--- INPUT DATA ---
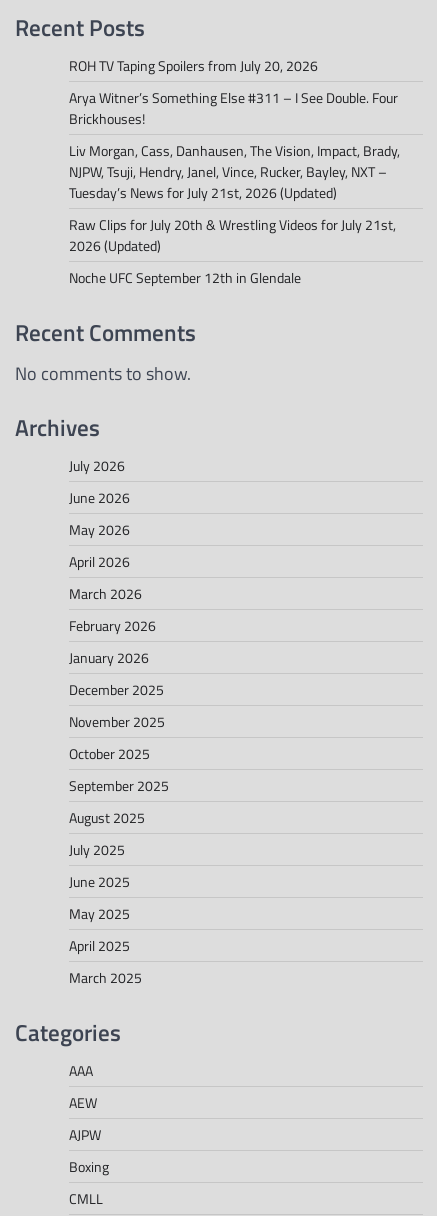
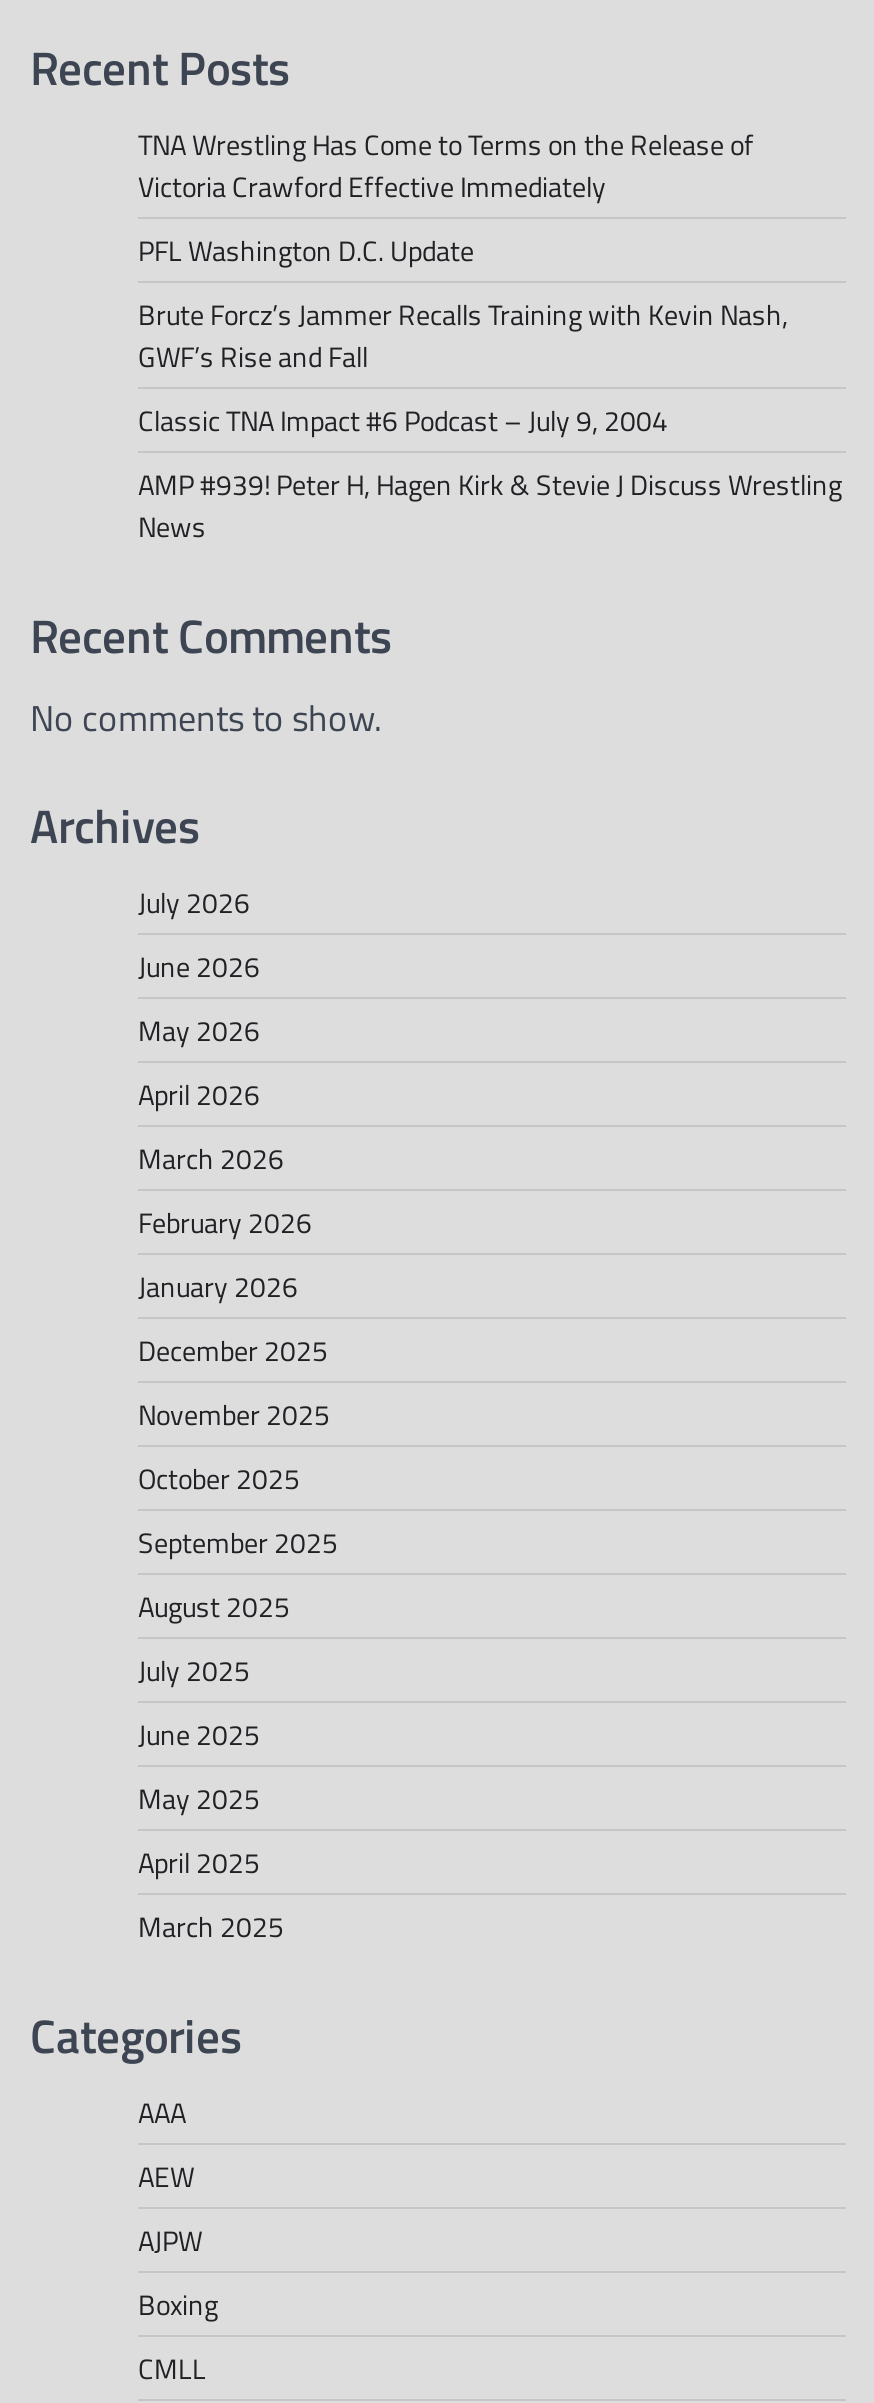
- ROH TV Taping Spoilers from July 20, 2026
+ TNA Wrestling Has Come to Terms on the Release of
+ Victoria Crawford Effective Immediately

- Arya Witner’s Something Else #311 – I See Double. Four
- Brickhouses!
+ PFL Washington D.C. Update

- Liv Morgan, Cass, Danhausen, The Vision, Impact, Brady,
- NJPW, Tsuji, Hendry, Janel, Vince, Rucker, Bayley, NXT –
- Tuesday’s News for July 21st, 2026 (Updated)
+ Brute Forcz’s Jammer Recalls Training with Kevin Nash,
+ GWF’s Rise and Fall

- Raw Clips for July 20th & Wrestling Videos for July 21st,
- 2026 (Updated)
+ Classic TNA Impact #6 Podcast – July 9, 2004

- Noche UFC September 12th in Glendale
+ AMP #939! Peter H, Hagen Kirk & Stevie J Discuss Wrestling
+ News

--- DESCRIPTION OF THE TASK ---
When a line in the material above contains the word "July", copy that line out.

--- RESPONSE AREA ---
- ROH TV Taping Spoilers from July 20, 2026
- Tuesday’s News for July 21st, 2026 (Updated)
- Raw Clips for July 20th & Wrestling Videos for July 21st,
+ Classic TNA Impact #6 Podcast – July 9, 2004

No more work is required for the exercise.